Так, водевили молодого Некрасова, несколько сезонов шедшие па сцене Александрийского театра, явно выделялись среди других произведений этого наиболее условного из всех видов комедии, где господствовали банальные сюжеты, традиционная путаница, незамысловатые остроты и куплеты. В одном из некрасовских водевилей возник образ обездоленного чиновника, "маленького человека" ("Феоклист Онуфрич Боб..."); в другом прозвучала мысль о высоком призвании журналиста, литератора ("Утро в редакции"); в третьем молодой автор, остроумно использовав излюбленный водевильный прием переодевания, взял под защиту благородную профессию служителя сцены ("Актер".); наконец, в последнем своем водевиле он вывел на подмостки фигуру алчного скряги ("Петербургский ростовщик"), необычную для легковесных и бессодержательных пьес, к которым был приучен зритель Александринки.

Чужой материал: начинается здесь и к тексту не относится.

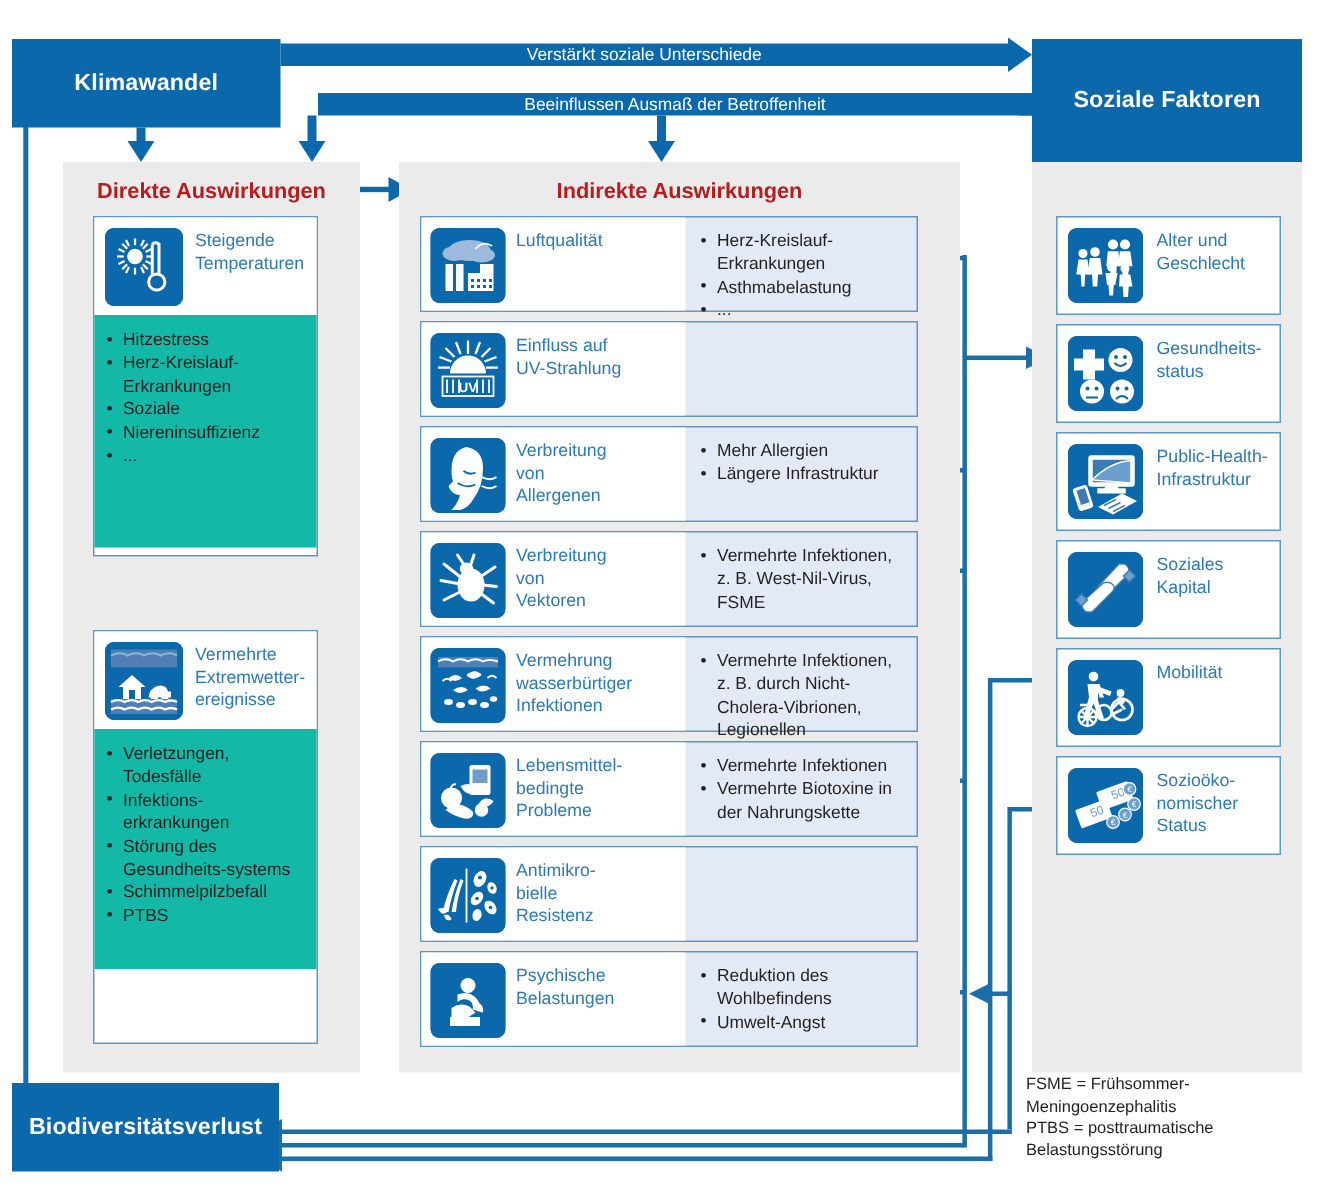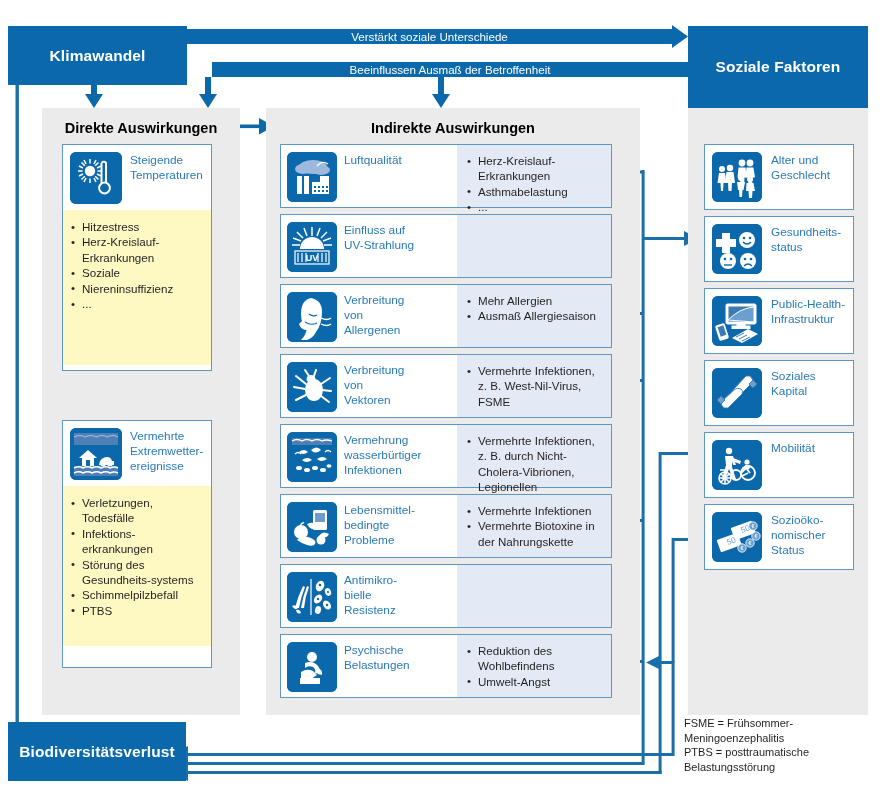--- a/index.html
+++ b/index.html
@@ -21,21 +21,21 @@
     display: flex; align-items: center; justify-content: center;
     text-align: center;
     letter-spacing: .1px;
   }
 
   
   .panel { position: absolute; background: #ebebeb; }
 
   .panel-title {
     position: absolute;
-    color: #000000;
+    color: #b91c1c;
     font-weight: bold;
     font-size: 14.5px;
     text-align: center;
     white-space: nowrap;
   }
 
   
   .card {
     position: absolute;
     border: 1px solid #5f96c4;
@@ -47,21 +47,21 @@
     padding: 7px 6px 6px 7px;
     gap: 8px;
   }
   .card-title {
     color: #2a7ab8;
     font-size: 11.8px;
     line-height: 1.27;
     padding-top: 1px;
   }
   .card-body {
-    background: #fef9c3;
+    background: #14b8a6;
     padding: 9px 6px 9px 8px;
   }
 
   
   .row {
     position: absolute;
     border: 1px solid #5f96c4;
     background: #e3eaf6;
     display: flex;
     align-items: stretch;
@@ -306,21 +306,21 @@
       <ul class="bl">
         <li>Hitzestress</li>
         <li>Herz-Kreislauf-Erkrankungen</li>
         <li>Soziale</li>
         <li>Niereninsuffizienz</li>
         <li>...</li>
       </ul>
     </div>
   </div>
 
-  <div class="card" style="left:62px; top:420px; width:150px; height:248px;">
+  <div class="card" style="left:62px; top:420px; width:150px; height:276px;">
     <div class="card-head">
       <span class="tile">
         <svg width="52" height="52" viewBox="0 0 52 52">
           <rect width="52" height="52" rx="6" fill="#0b69ab"></rect>
           <rect x="4" y="5" width="44" height="12" fill="#4f7fb5"></rect>
           <path d="M4 9 q6 -3 11 0 q6 -3 11 0 q6 -3 11 0 q6 -3 11 0" stroke="#8fb4d8" stroke-width="1.4" fill="none"></path>
           <path d="M18 22 L9 30 L27 30 z" fill="#ffffff"></path>
           <rect x="12" y="29" width="12" height="9" fill="#ffffff"></rect>
           <rect x="16" y="32" width="4" height="6" fill="#0b69ab"></rect>
           <path d="M30 33 q3 -4 7 -4 q4 0 5 4 l2 0 l0 4 l-15 0 z" fill="#ffffff"></path>
@@ -434,21 +434,21 @@
           </g>
         </svg>
       </span>
       <span class="row-label" style="white-space: pre-line;">Verbreitung
 von
 Allergenen</span>
     </div>
     <div class="row-right">
       <ul class="bl">
         <li>Mehr Allergien</li>
-        <li>Ausmaß Allergiesaison</li>
+        <li>Längere Infrastruktur</li>
       </ul>
     </div>
   </div>
 
   <div class="row" style="left:280px; top:354px; width:332px; height:64px;">
     <div class="row-left">
       <span class="tile">
         <svg width="50" height="50" viewBox="0 0 50 50">
           <rect width="50" height="50" rx="6" fill="#0b69ab"></rect>
           <ellipse cx="27" cy="28" rx="9" ry="11" fill="#ffffff"></ellipse>

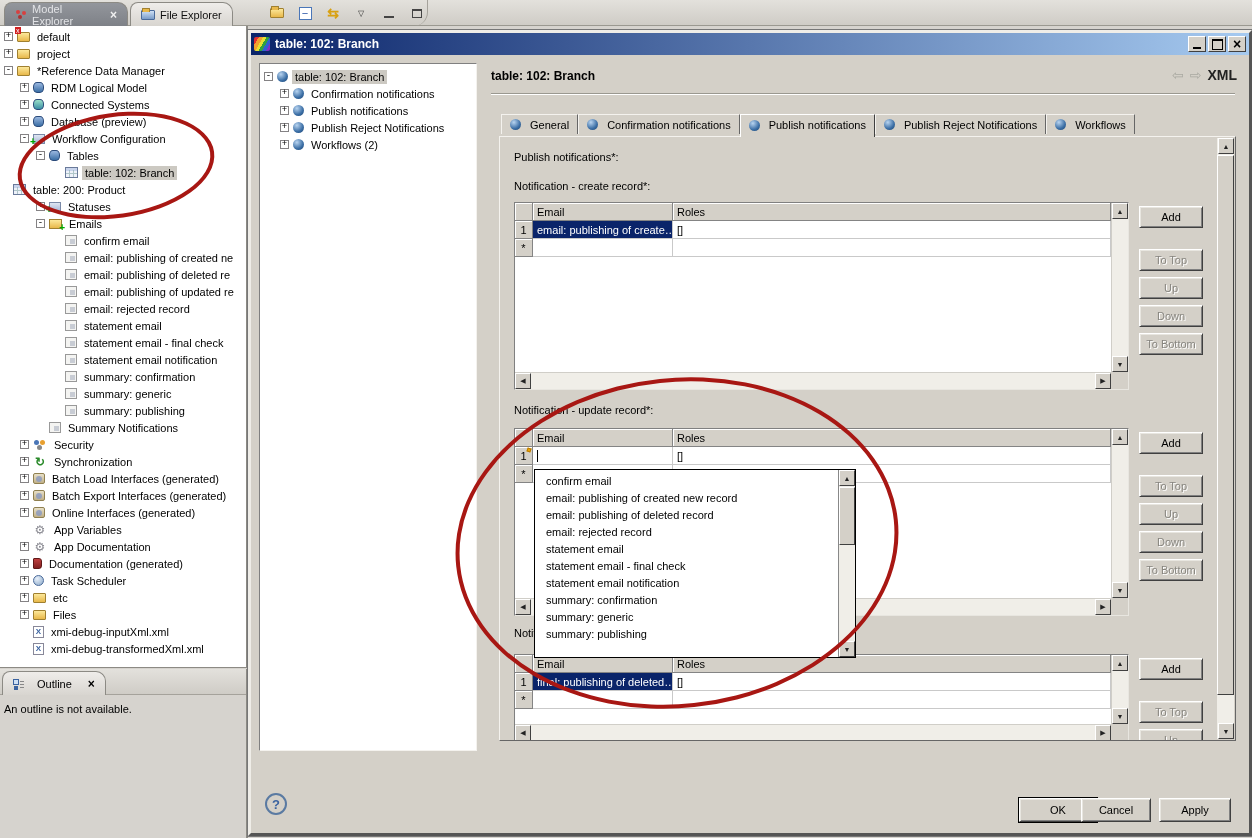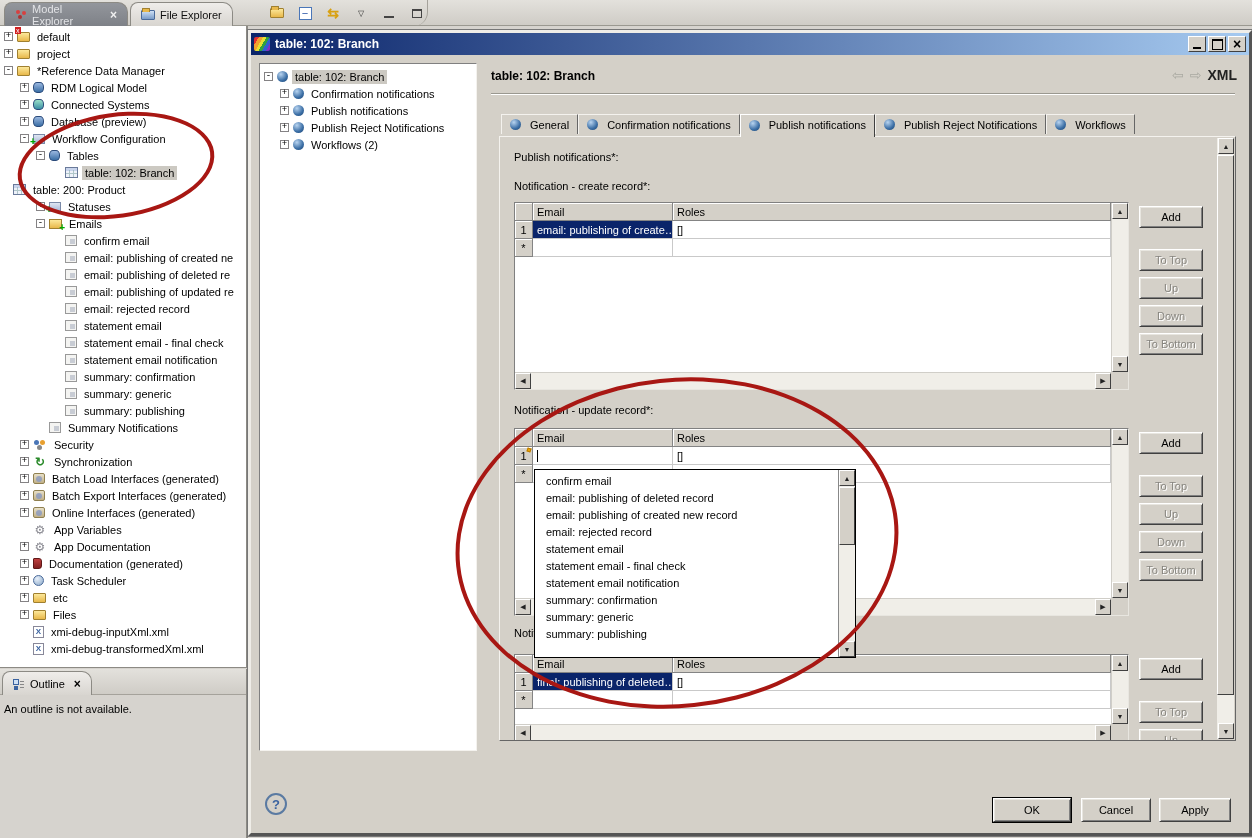--- a/index.html
+++ b/index.html
@@ -60,21 +60,21 @@
   .ti-gears::after { content:"\2699"; }
   .ti-doc { width:9px; height:11px; background:linear-gradient(#c04040,#802020); border:1px solid #601818; border-radius:1px 3px 3px 1px; }
   .ti-clock { width:11px; height:11px; border-radius:50%; background:radial-gradient(circle at 35% 30%, #e8f0fa, #8aa8c8); border:1px solid #4a6a9a; }
   .ti-xml { width:11px; height:12px; background:#fff; border:1px solid #889; color:#3b63a0; font-weight:bold; font-size:8px; }
   .ti-xml::after { content:"X"; }
   .ti-sphere { width:11px; height:11px; border-radius:50%; background:radial-gradient(circle at 35% 30%, #b8d4f0, #3b6ea5 60%, #1c4370); }
 
   
   .outline-view { position:absolute; left:0; top:669px; width:248px; height:169px; border-right:2px solid #8c8a84; background:#d6d3ce; }
   .otabstrip { position:relative; height:26px; background:linear-gradient(#e3e1dc,#cfccc6); border-bottom:1px solid #a5a29b; }
-  .otab { position:absolute; left:2px; top:2px; height:24px; display:flex; align-items:center; gap:5px; padding:0 10px; border:1px solid #8c8a84; border-bottom:none; border-radius:8px 10px 0 0; background:linear-gradient(#efedea,#d8d5d0); }
+  .otab { position:absolute; left:2px; top:2px; height:24px; display:flex; align-items:center; gap:12px; padding:0 10px; border:1px solid #8c8a84; border-bottom:none; border-radius:8px 10px 0 0; background:linear-gradient(#efedea,#d8d5d0); }
   .oicon { width:12px; height:12px; position:relative; }
   .oicon::before { content:""; position:absolute; left:0; top:1px; width:4px; height:4px; border:1px solid #3b63a0; background:#cfe0f5; box-shadow:0 6px 0 -1px #3b63a0; }
   .oicon::after { content:""; position:absolute; left:7px; top:3px; width:4px; height:1px; background:#888; box-shadow:0 3px 0 #888, 0 6px 0 #888; }
   .omsg { padding:8px 4px; }
 
   
   .dialog { position:absolute; left:248px; top:30px; width:1004px; height:806px; background:#d4d0c8; border:3px solid; border-color:#efede8 #555 #555 #efede8; box-shadow:0 0 0 1px #777; }
   .titlebar { position:absolute; left:0; top:0; right:0; height:22px; background:linear-gradient(90deg,#0a246a,#a6caf0); display:flex; align-items:center; padding:0 3px; color:#fff; font-weight:bold; font-size:12px; gap:5px; }
   .dlg-icon { width:16px; height:14px; background:linear-gradient(120deg,#e03030 0 20%,#f0a030 0 38%,#e8e030 0 52%,#30a040 0 66%,#3060d0 0 82%,#8030c0 0); border-radius:2px; flex:none; }
   .tb-btns { margin-left:auto; display:flex; gap:2px; }
@@ -130,21 +130,21 @@
   .dd-list { position:absolute; left:0; top:0; right:17px; bottom:0; overflow:hidden; padding-top:2px; }
   .dd-item { height:17px; display:flex; align-items:center; padding:0 2px 0 8px; white-space:nowrap; }
   .dd-item span { padding:1px 3px; }
   .dd-item.hl span { background:#d4d0c8; }
   .dd-vsb { position:absolute; right:0; top:0; bottom:0; width:17px; background:#f0eee8; border-left:1px solid #888; }
 
   
   .help-btn { position:absolute; left:14px; top:760px; width:22px; height:22px; border-radius:50%; border:2px solid #5a7aa2; color:#3b63a0; font-weight:bold; font-size:13px; display:flex; align-items:center; justify-content:center; background:#d4d0c8; }
   .footbtn { position:absolute; top:765px; height:24px; background:#d4d0c8; border:1px solid; border-color:#fff #404040 #404040 #fff; box-shadow:inset 1px 1px 0 #e8e6e0, inset -1px -1px 0 #808080; display:flex; align-items:center; justify-content:center; }
   .footbtn.default { outline:1px solid #000; }
-  .btn-ok { left:742px; width:78px; } .btn-cancel { left:830px; width:70px; } .btn-apply { left:908px; width:72px; }
+  .btn-ok { left:768px; width:78px; } .btn-cancel { left:830px; width:70px; } .btn-apply { left:908px; width:72px; }
 
   
   .ellipse { position:absolute; border:4px solid #a81713; border-radius:50%; z-index:100; pointer-events:none; }
   .e1 { left:17px; top:113px; width:198px; height:105px; transform:rotate(-8deg); }
   .e2 { left:455px; top:378px; width:444px; height:330px; transform:rotate(-6deg); }
 </style>
 </head>
 <body>
 
 <div id="root">
@@ -560,24 +560,24 @@
         <div class="sidebtn disabled" style="left: 639px; top: 422px;">To Bottom</div>
         <div class="sidebtn" style="left: 639px; top: 521px;">Add</div>
         <div class="sidebtn disabled" style="left: 639px; top: 564px;">To Top</div>
         <div class="sidebtn disabled" style="left: 639px; top: 592px;">Up</div>
         <div class="dropdown">
           <div class="dd-list">
             <div class="dd-item">
               <span>confirm email</span>
             </div>
             <div class="dd-item">
+              <span>email: publishing of created new record</span>
+            </div>
+            <div class="dd-item">
               <span>email: publishing of deleted record</span>
-            </div>
-            <div class="dd-item">
-              <span>email: publishing of created new record</span>
             </div>
             <div class="dd-item">
               <span>email: rejected record</span>
             </div>
             <div class="dd-item">
               <span>statement email</span>
             </div>
             <div class="dd-item">
               <span>statement email - final check</span>
             </div>

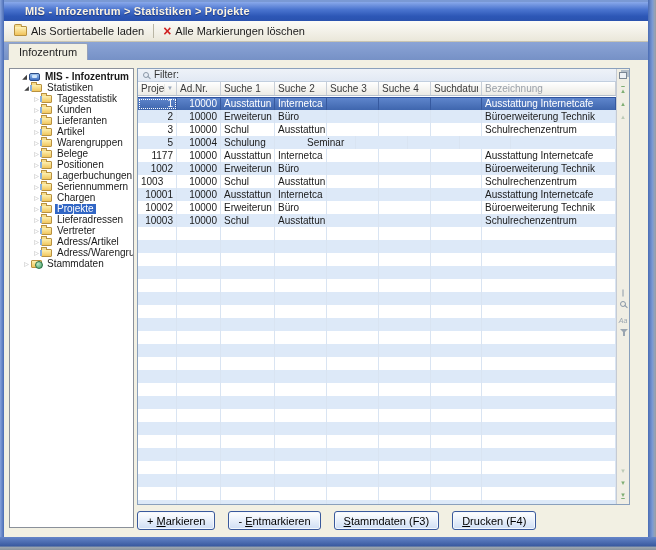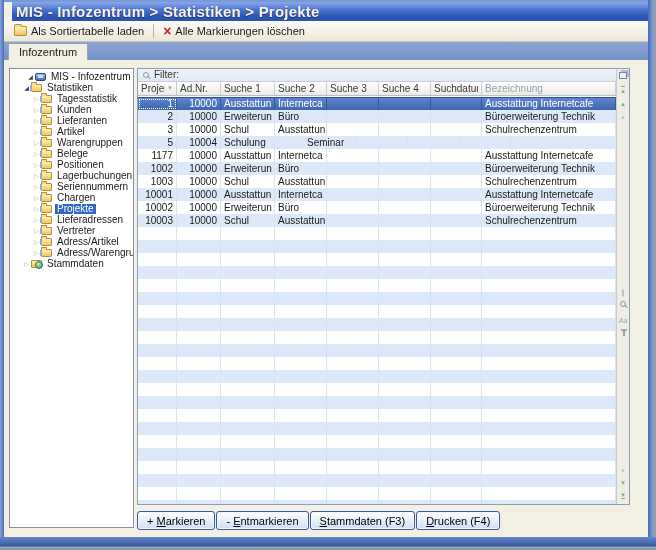--- a/index.html
+++ b/index.html
@@ -12,22 +12,22 @@
   .frame-top    { position:absolute; left:0; top:0; width:100%; height:2px; background:#7a99d4; z-index:5; }
   .frame-left   { position:absolute; left:0; top:0; width:4px; height:100%; background:linear-gradient(90deg,#87a3dc,#4a6cb4); z-index:5; }
   .frame-right  { position:absolute; right:0; top:0; width:8px; height:100%; background:linear-gradient(90deg,#4a6cb4,#7a99d4 55%,#9aa4ae 90%,#8b949d); z-index:5; }
   .frame-bottom { position:absolute; left:0; bottom:0; width:100%; height:13px; background:linear-gradient(180deg,#6585c8,#3a5aa0 68%,#9aa4ae 80%,#8b949d); z-index:5; }
 
   .inner { position:absolute; left:4px; top:2px; right:8px; bottom:13px; background:#f2f0e3; }
 
   
   .titlebar { position:absolute; left:0; top:0; right:0; height:19px;
     background:linear-gradient(180deg,#8aa9ea,#4a74cf 40%,#2d57b6 75%,#2a52ae);
-    color:#fbf3e2; font-size:15px; font-weight:bold; line-height:19px; padding-left:4px;
-    text-shadow:0 1px 1px rgba(10,25,70,.55); letter-spacing:.2px;margin-left:8px; }
+    color:#fbf3e2; font-size:11px; font-weight:bold; line-height:19px; padding-left:21px;
+    text-shadow:0 1px 1px rgba(10,25,70,.55); letter-spacing:.2px; }
 
   
   .toolbar { position:absolute; left:0; top:19px; right:0; height:21px;
     background:linear-gradient(180deg,#fcfbf7,#eae7da); border-bottom:1px solid #c8c4b2;
     display:flex; align-items:center; padding-left:4px; }
   .toolbtn { display:flex; align-items:center; gap:4px; padding:2px 6px; font-size:11px; color:#1a1a1a; cursor:default; }
   .tool-sep { width:1px; height:14px; background:#b9b5a4; margin:0 3px; }
   .loadicon { position:relative; width:13px; height:10px; background:linear-gradient(#fef3bd,#f0c25a);
     border:1px solid #b8913f; border-radius:1px; }
   .loadicon::before { content:""; position:absolute; top:-3px; left:-1px; width:6px; height:2px;
@@ -101,21 +101,21 @@
   .gray  { color:#9aa5b0; }
   .ovl { text-decoration:overline; }
   .unl { text-decoration:underline; }
   .txtico { font-size:7px; font-style:italic; }
   .funnel { position:absolute; left:3px; width:0; height:0; border-left:4px solid transparent;
     border-right:4px solid transparent; border-top:4px solid #9aa5b0; cursor:pointer; }
   .funnel::after { content:""; position:absolute; left:-1px; top:-1px; width:2px; height:4px; background:#9aa5b0; }
   .stripmag { position:absolute; left:3px; cursor:pointer; }
 
   
-  .btnbar { position:absolute; left:133px; top:451px; display:flex; gap:1px; }
+  .btnbar { position:absolute; left:133px; top:451px; display:flex; gap:13px; }
   .btn { height:19px; padding:0 9px; font-family:"Liberation Sans",sans-serif; font-size:11px; color:#000;
     border:1px solid #39599c; border-radius:3px; cursor:pointer;
     background:linear-gradient(180deg,#ffffff,#eaf1fb 45%,#cfdef4); box-shadow:inset 0 0 0 1px #f4f8fd; }
   .btn u { text-decoration:underline; }
 </style>
 </head>
 <body>
 
 <div class="window">
   <div class="frame-top"></div>
@@ -143,21 +143,21 @@
 
     <div class="tabstrip">
       <div class="tab">
         <span>Infozentrum</span>
       </div>
     </div>
 
     <div class="content">
 
       <div class="treepanel">
-          <div class="tree-item" style="padding-left: 16px;">
+          <div class="tree-item" style="padding-left: 10px; font-weight: bold;">
             <span class="expander open">◢</span>
             <span class="tree-ico computer"></span>
             <span class="tree-label">MIS - Infozentrum</span>
           </div>
           <div class="tree-item" style="padding-left: 12px;">
             <span class="expander open">◢</span>
             <span class="tree-ico folder"></span>
             <span class="tree-label">Statistiken</span>
           </div>
           <div class="tree-item" style="padding-left: 22px;">
@@ -329,21 +329,21 @@
                 <div class="cell" style="width: 39px; text-align: right;">1002</div>
                 <div class="cell" style="width: 44px; text-align: right;">10000</div>
                 <div class="cell" style="width: 54px;">Erweiterun</div>
                 <div class="cell" style="width: 52px;">Büro</div>
                 <div class="cell" style="width: 52px;"></div>
                 <div class="cell" style="width: 52px;"></div>
                 <div class="cell" style="width: 51px;"></div>
                 <div class="cell" style="flex: 1 1 0%;">Büroerweiterung Technik</div>
               </div>
               <div class="grid-row">
-                <div class="cell" style="width: 39px; text-align: right;">1003</div>
+                <div class="cell" style="width: 39px; ">1003</div>
                 <div class="cell" style="width: 44px; text-align: right;">10000</div>
                 <div class="cell" style="width: 54px;">Schul</div>
                 <div class="cell" style="width: 52px;">Ausstattun</div>
                 <div class="cell" style="width: 52px;"></div>
                 <div class="cell" style="width: 52px;"></div>
                 <div class="cell" style="width: 51px;"></div>
                 <div class="cell" style="flex: 1 1 0%;">Schulrechenzentrum</div>
               </div>
               <div class="grid-row alt">
                 <div class="cell" style="width: 39px; text-align: right;">10001</div>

Очевидно, что в условные рамки водевиля уже не могли уложиться ставшие гораздо более глубокими представления автора об окружающей жизни и об искусстве. Обнаружились новые стороны его дарования - склонность к сатире, критическому осмеянию пороков. К тому же жизнь ставила перед ним все более сложные задачи, непосильные для водевиля. Вот почему ему вскоре пришлось навсегда расстаться с этим жанром. Начинался процесс осознания Некрасовым себя как художника.
Много важного заключает в себе и критическая деятельность Некрасова, начавшаяся очень рано, в 1841 г., в изданиях Ф. А. Кони "Пантеон" и "Литературная газета" и уже на первых порах носившая аптибулгаринский характер. В рецензиях, критических фельетонах и театральных обозрениях молодой литератор вел непринужденный разговор с читателем; в свободной манере, часто прибегая к ироническим интонациям, рассказывал о пьесах и спектаклях, высмеивал псевдоисторические повести, казенный лжепатриотизм и реакционно-охранительное направление в литературе. Критический памфлет, который Некрасов посвятил драматургии Н. А. Полевого (1842-1843), имел целью показать, что ложные идеи, предвзятость и угодничество не могут быть основой искусства, лишают его правды и приводят к сухой риторике.
Столь же серьезным было выступление Некрасова в 1843 г. по поводу "Очерков русских нравов" Ф. В. Булгарина (в "Отечественных записках", где критику вел Белинский); он стремился развенчать продажного журналиста, создать у читателей представление о художественной беспомощности литературного направления, противостоящего "натуральной школе". Эту важную тенденцию острых критических выступлений Некрасова не мог не оценить Белинский. Спустя несколько лет он вспомнил об этом в письме к К. Д. Кавелину: "...Некрасов - это талант, да еще какой! Я помню, кажется, в 42 или 43 году он написал в "Отечественных записках" разбор какого-то булгаринского изделия с такой злостью, ядовитостию, с таким мастерством что читать наслажденье и удивленье". [4]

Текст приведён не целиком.